• _Problem details_
No pictures should appear in the copy; otherwise retype the entries exactly.

(Before-and-after change records)
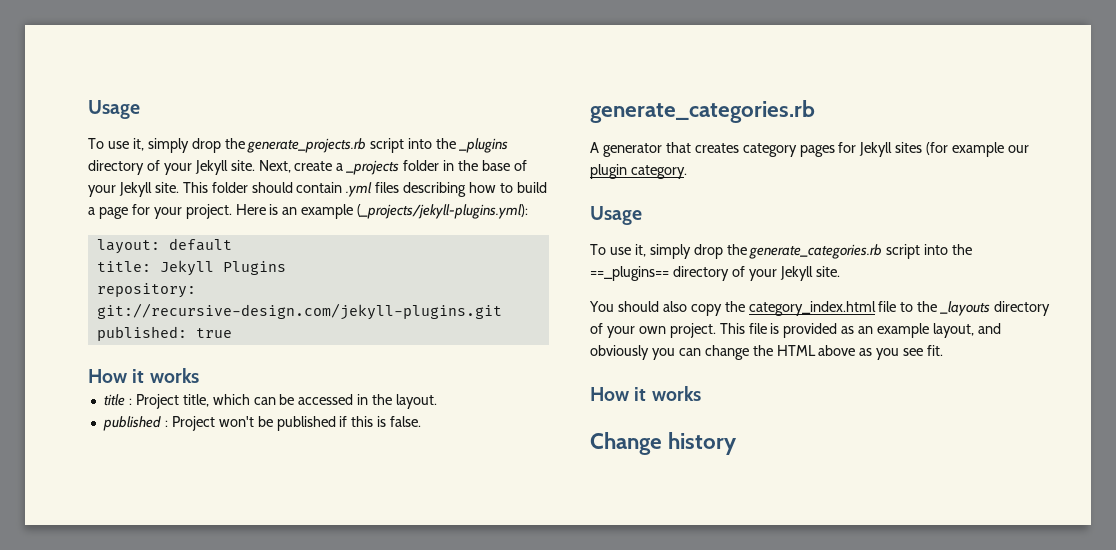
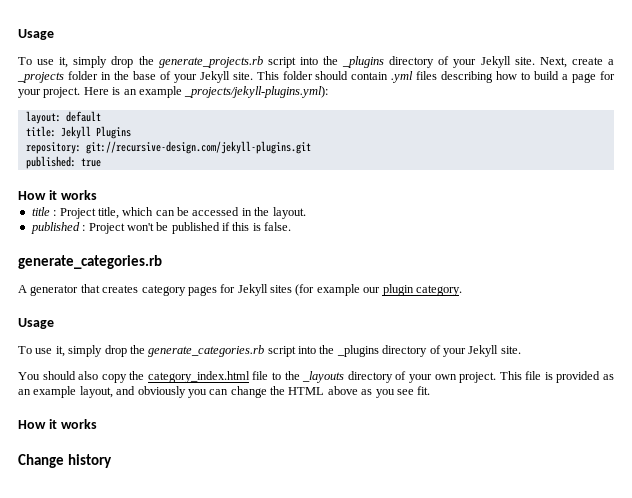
[357,204,529,219] (_projects/jekyll-plugins.yml): -> [184,86,329,98] _projects/jekyll-plugins.yml):
[590,266,669,281] ==_plugins== -> [336,345,379,357] _plugins

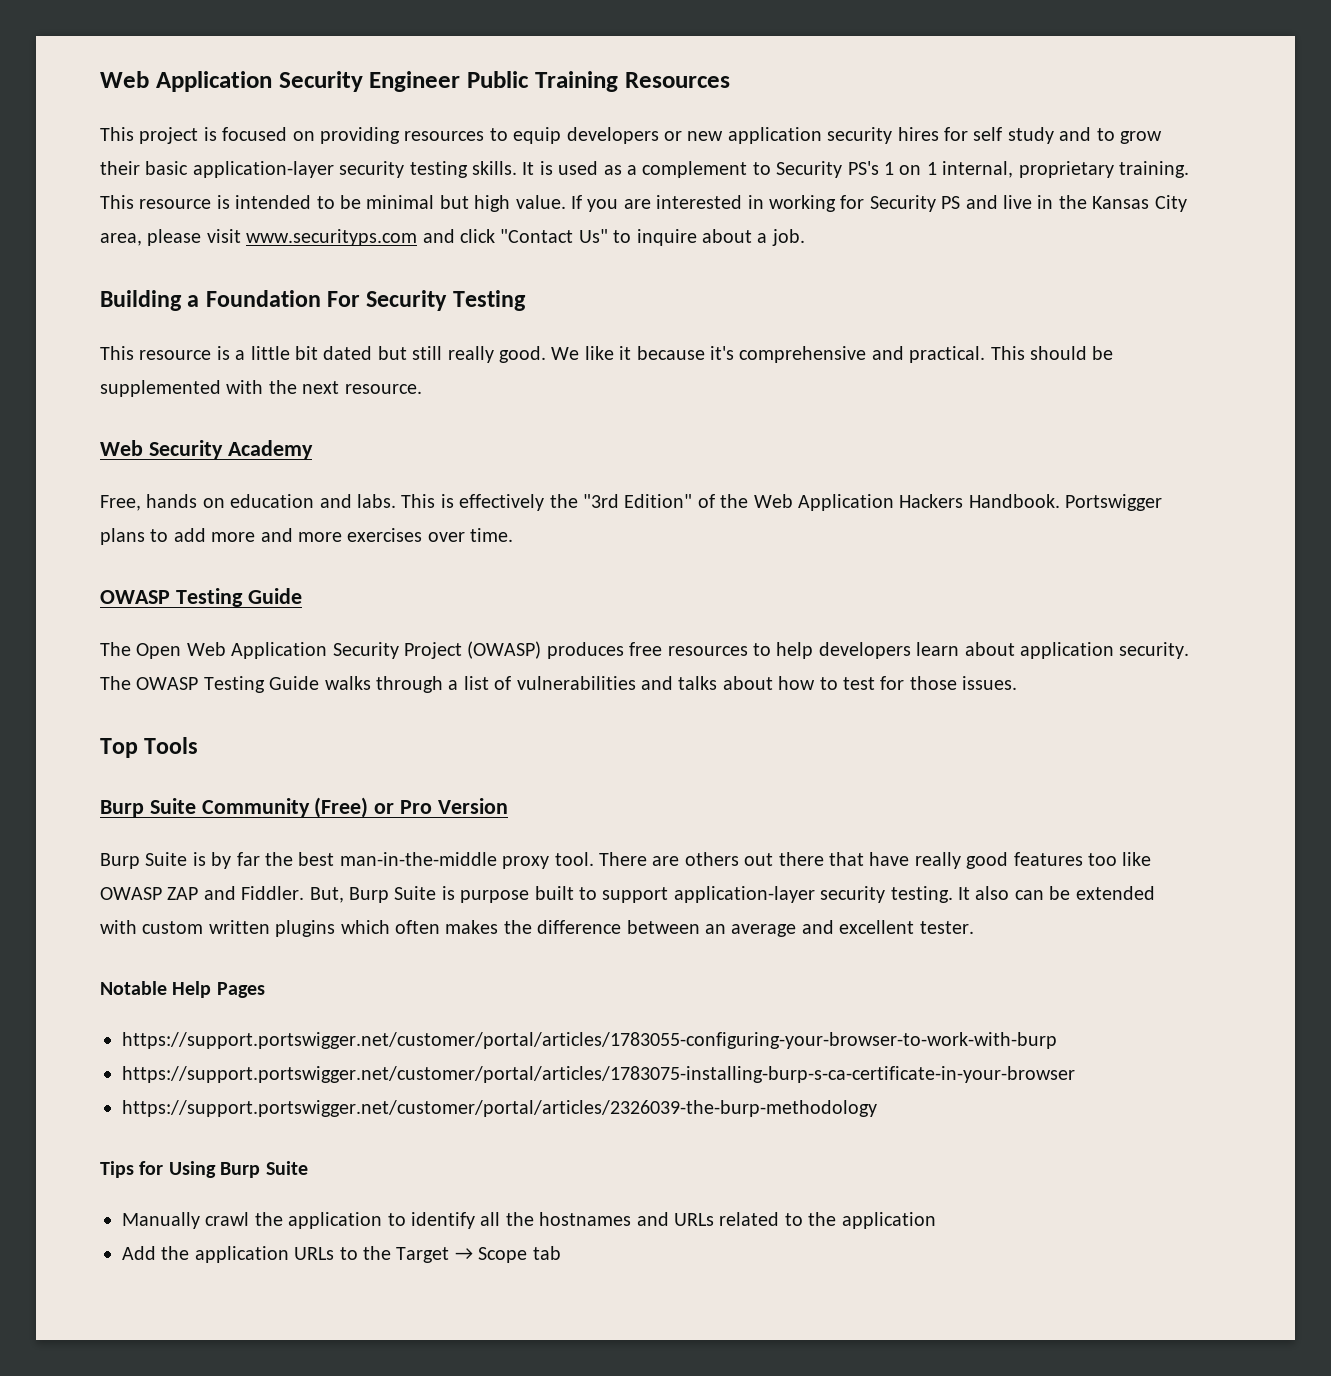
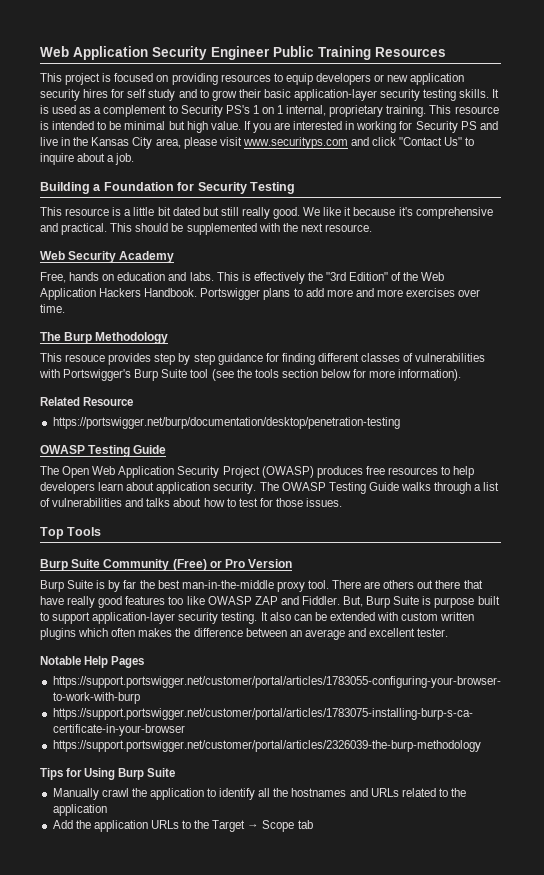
[327,291,361,307] For -> [177,182,195,191] for
(514, 535) none -> [40,332,169,344] [40,353,486,365] [39,369,462,381] [40,397,134,406] [52,417,400,429] // The Burp Methodology // This resouce provides step by step guidance for finding different classes of vulnerabilities with Portswigger's Burp Suite tool (see the tools section below for more information). // Related Resource // https://portswigger.net/burp/documentation/desktop/penetration-testing

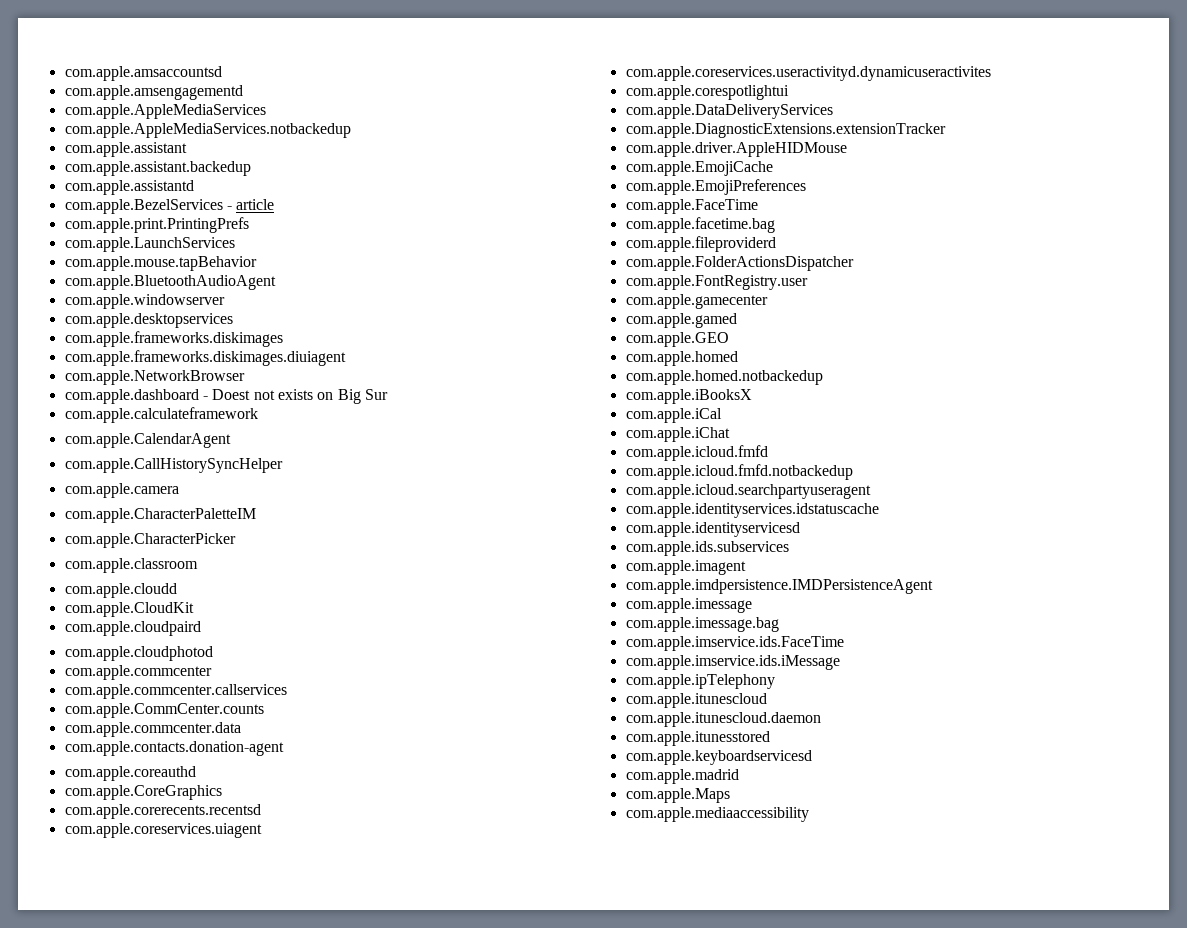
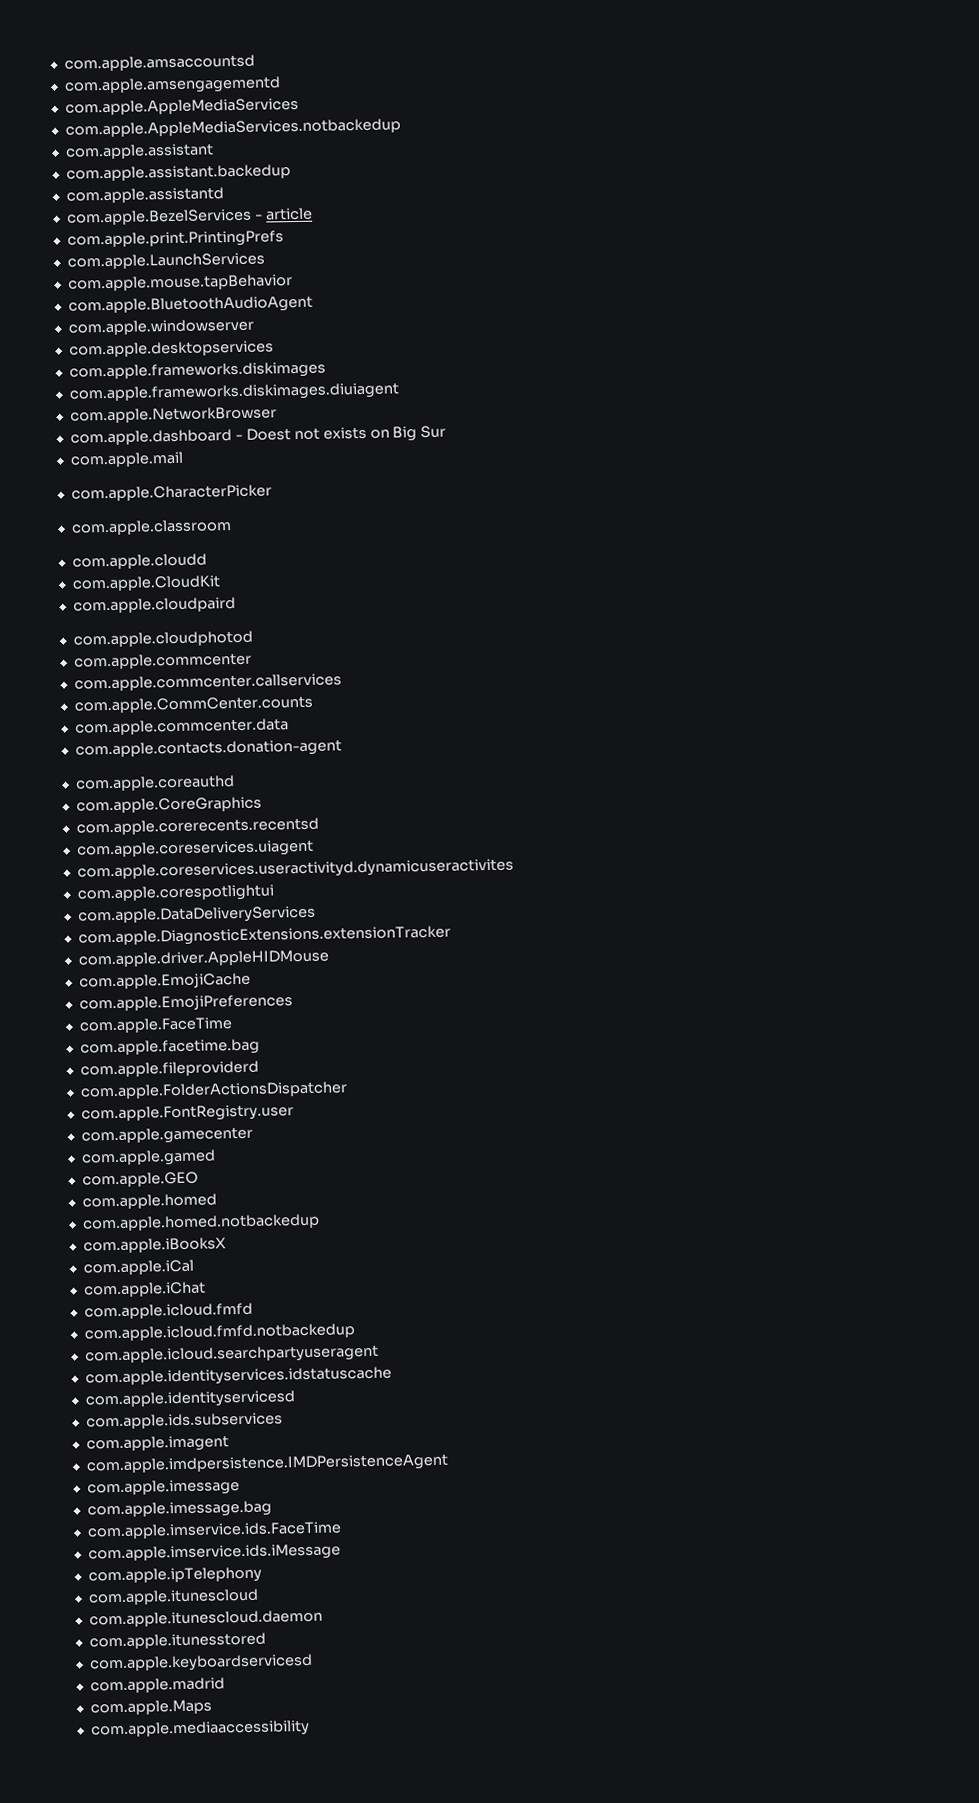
[64,407,258,423] [64,433,231,448] [64,458,283,473] [64,483,179,498] [64,508,256,523] com.apple.calculateframework // com.apple.CalendarAgent // com.apple.CallHistorySyncHelper // com.apple.camera // com.apple.CharacterPaletteIM -> [69,451,184,468] com.apple.mail

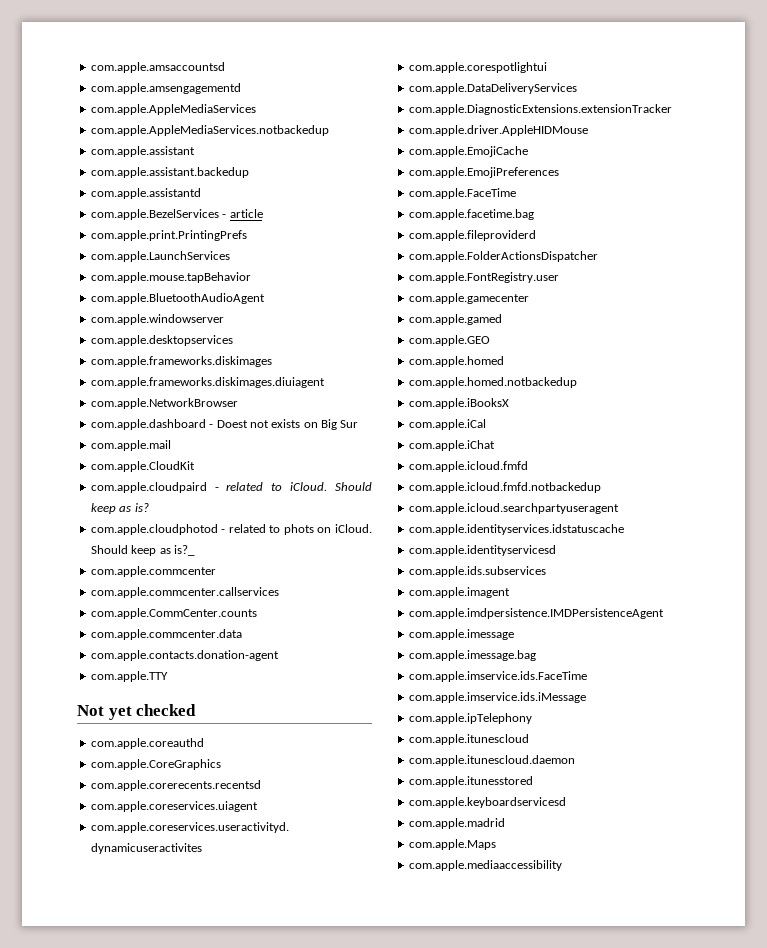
[70,484,272,502] [70,519,232,536] [71,553,207,570] // com.apple.CharacterPicker // com.apple.classroom // com.apple.cloudd -> (171, 445) none
[72,630,253,648] // com.apple.cloudphotod -> [214,482,372,491] [90,503,149,514] [90,524,372,535] [90,545,195,556] - related to iCloud. Should keep as is? // com.apple.cloudphotod - related to phots on iCloud. Should keep as is?_
(342, 749) none -> [90,671,168,682] [77,704,197,720] // com.apple.TTY // Not yet checked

• _Completed task_
[357,204,529,219] (_projects/jekyll-plugins.yml): -> [184,86,329,98] _projects/jekyll-plugins.yml):
[590,266,669,281] ==_plugins== -> [336,345,379,357] _plugins

[327,291,361,307] For -> [177,182,195,191] for
(514, 535) none -> [40,332,169,344] [40,353,486,365] [39,369,462,381] [40,397,134,406] [52,417,400,429] // The Burp Methodology // This resouce provides step by step guidance for finding different classes of vulnerabilities with Portswigger's Burp Suite tool (see the tools section below for more information). // Related Resource // https://portswigger.net/burp/documentation/desktop/penetration-testing

[64,407,258,423] [64,433,231,448] [64,458,283,473] [64,483,179,498] [64,508,256,523] com.apple.calculateframework // com.apple.CalendarAgent // com.apple.CallHistorySyncHelper // com.apple.camera // com.apple.CharacterPaletteIM -> [69,451,184,468] com.apple.mail

[70,484,272,502] [70,519,232,536] [71,553,207,570] // com.apple.CharacterPicker // com.apple.classroom // com.apple.cloudd -> (171, 445) none
[72,630,253,648] // com.apple.cloudphotod -> [214,482,372,491] [90,503,149,514] [90,524,372,535] [90,545,195,556] - related to iCloud. Should keep as is? // com.apple.cloudphotod - related to phots on iCloud. Should keep as is?_
(342, 749) none -> [90,671,168,682] [77,704,197,720] // com.apple.TTY // Not yet checked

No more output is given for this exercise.